- Study material

___

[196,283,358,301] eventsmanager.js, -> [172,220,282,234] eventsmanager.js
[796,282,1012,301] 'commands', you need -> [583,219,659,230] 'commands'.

___

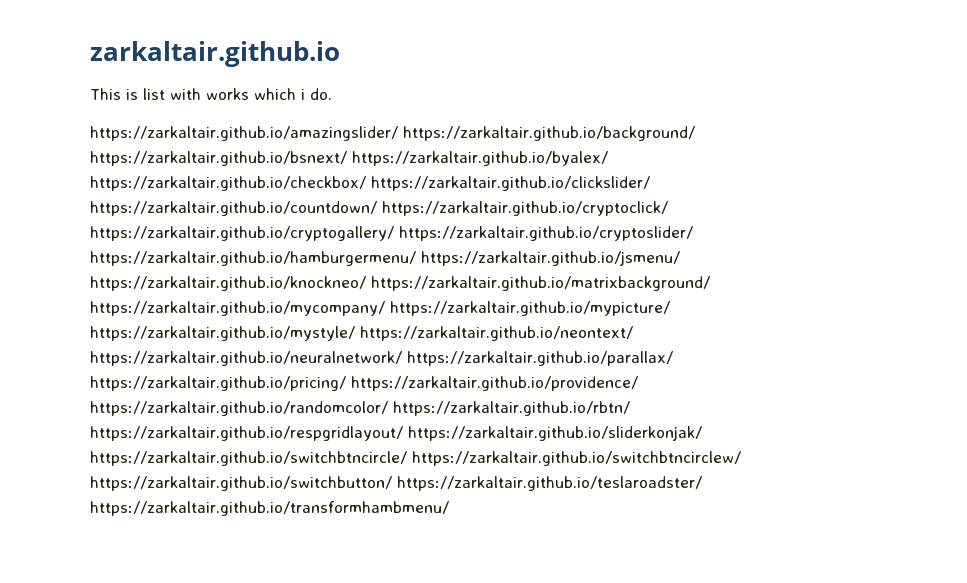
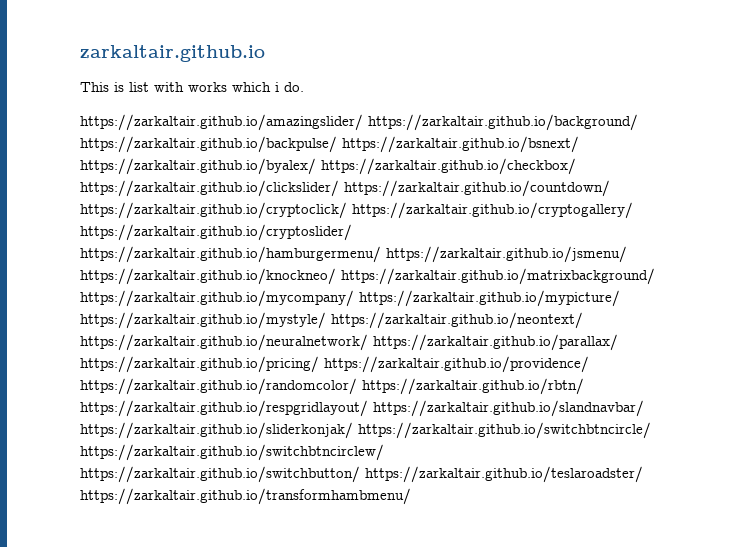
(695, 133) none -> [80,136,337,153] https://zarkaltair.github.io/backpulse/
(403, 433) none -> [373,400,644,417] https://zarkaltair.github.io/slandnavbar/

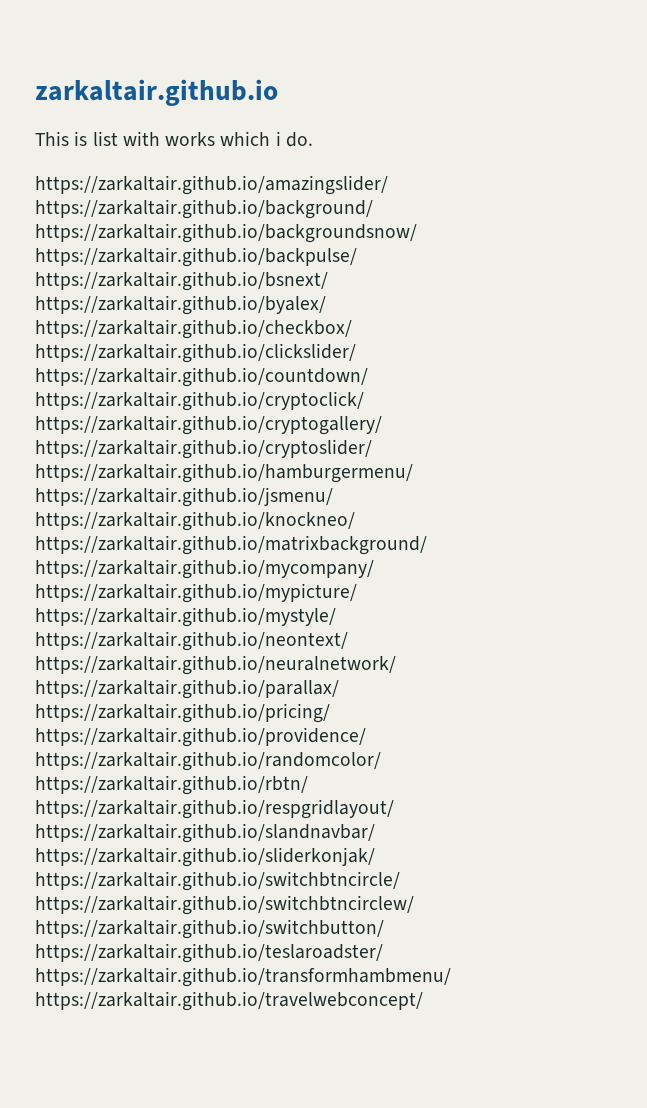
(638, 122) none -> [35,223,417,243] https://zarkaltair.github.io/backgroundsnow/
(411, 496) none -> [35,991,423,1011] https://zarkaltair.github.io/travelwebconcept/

___

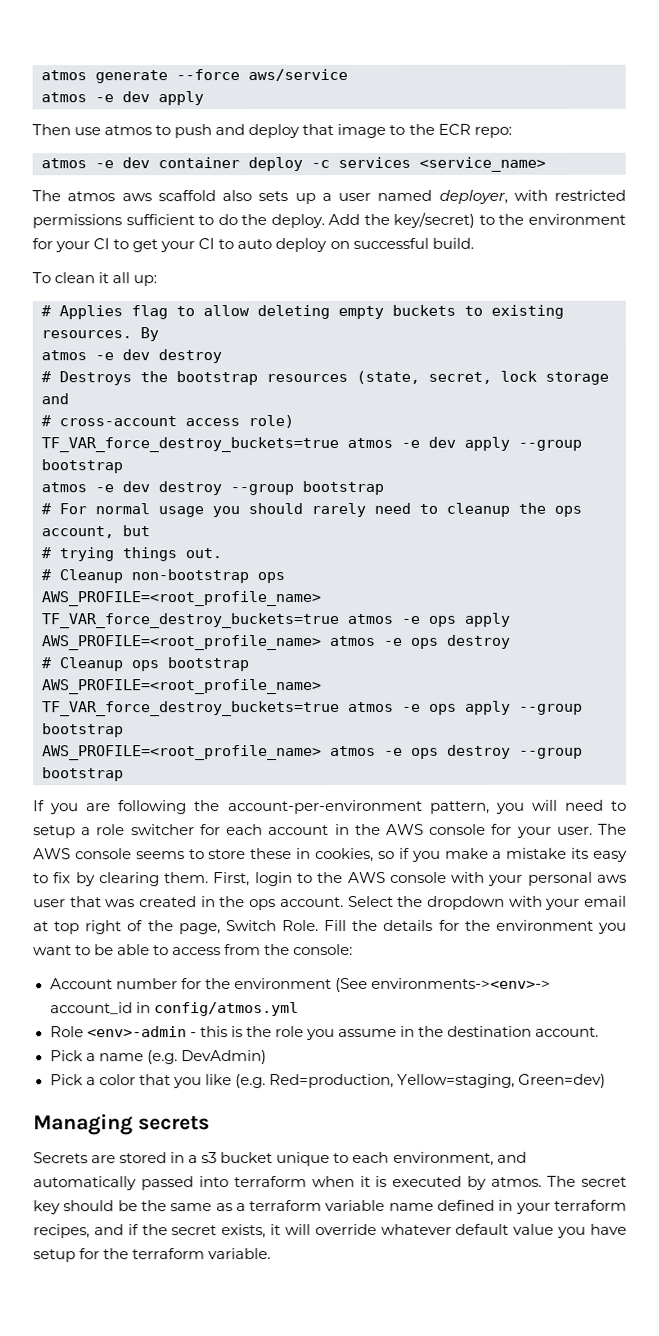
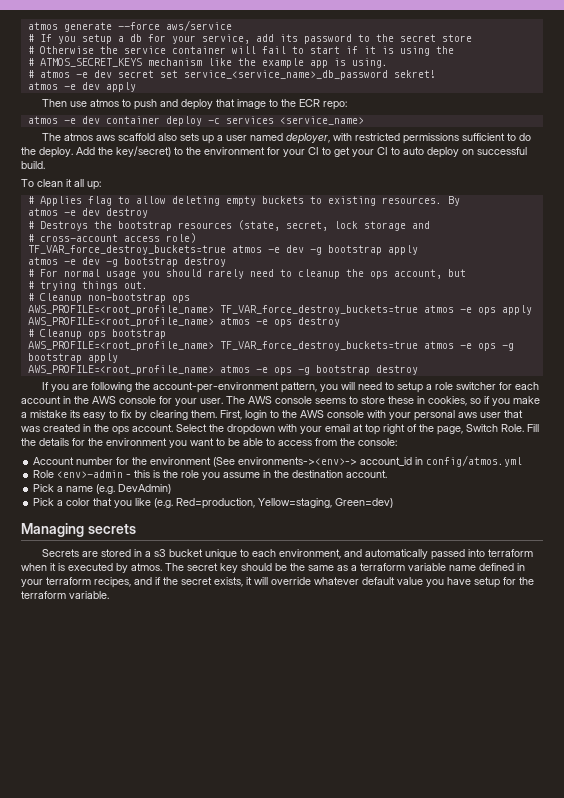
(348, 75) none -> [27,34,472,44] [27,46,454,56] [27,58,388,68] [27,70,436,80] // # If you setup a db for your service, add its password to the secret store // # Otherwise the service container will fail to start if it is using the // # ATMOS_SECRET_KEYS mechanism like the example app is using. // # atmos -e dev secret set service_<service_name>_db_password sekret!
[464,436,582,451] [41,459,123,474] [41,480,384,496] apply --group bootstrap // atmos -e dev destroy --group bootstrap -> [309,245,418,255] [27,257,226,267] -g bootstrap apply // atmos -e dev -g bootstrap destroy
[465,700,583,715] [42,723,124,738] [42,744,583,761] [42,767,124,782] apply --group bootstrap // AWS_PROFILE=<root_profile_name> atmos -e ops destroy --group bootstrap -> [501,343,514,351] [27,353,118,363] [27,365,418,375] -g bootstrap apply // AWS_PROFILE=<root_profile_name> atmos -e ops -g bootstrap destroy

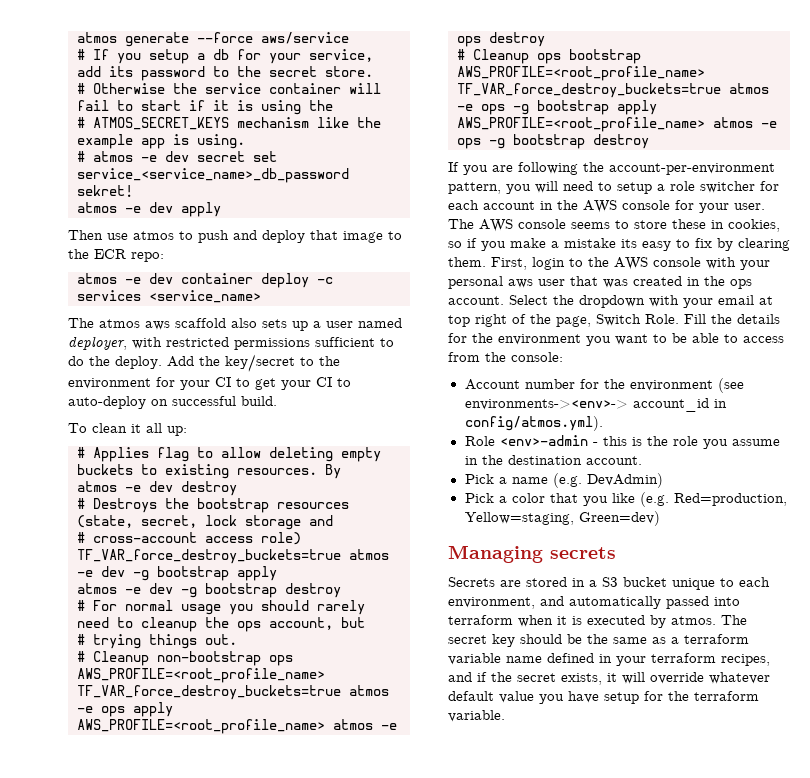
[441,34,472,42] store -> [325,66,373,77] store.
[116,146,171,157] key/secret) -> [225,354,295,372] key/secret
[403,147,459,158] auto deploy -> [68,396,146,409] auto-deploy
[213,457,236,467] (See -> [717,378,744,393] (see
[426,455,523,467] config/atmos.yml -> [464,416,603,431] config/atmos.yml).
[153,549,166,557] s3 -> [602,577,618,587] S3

___

- Work order
Retype the entries above exactly, but only from the line containing "[196,283,358,301] eventsmanager.js, ->" through the line containing "[796,282,1012,301] 'commands', you", both included.

- Response box
[196,283,358,301] eventsmanager.js, -> [172,220,282,234] eventsmanager.js
[796,282,1012,301] 'commands', you need -> [583,219,659,230] 'commands'.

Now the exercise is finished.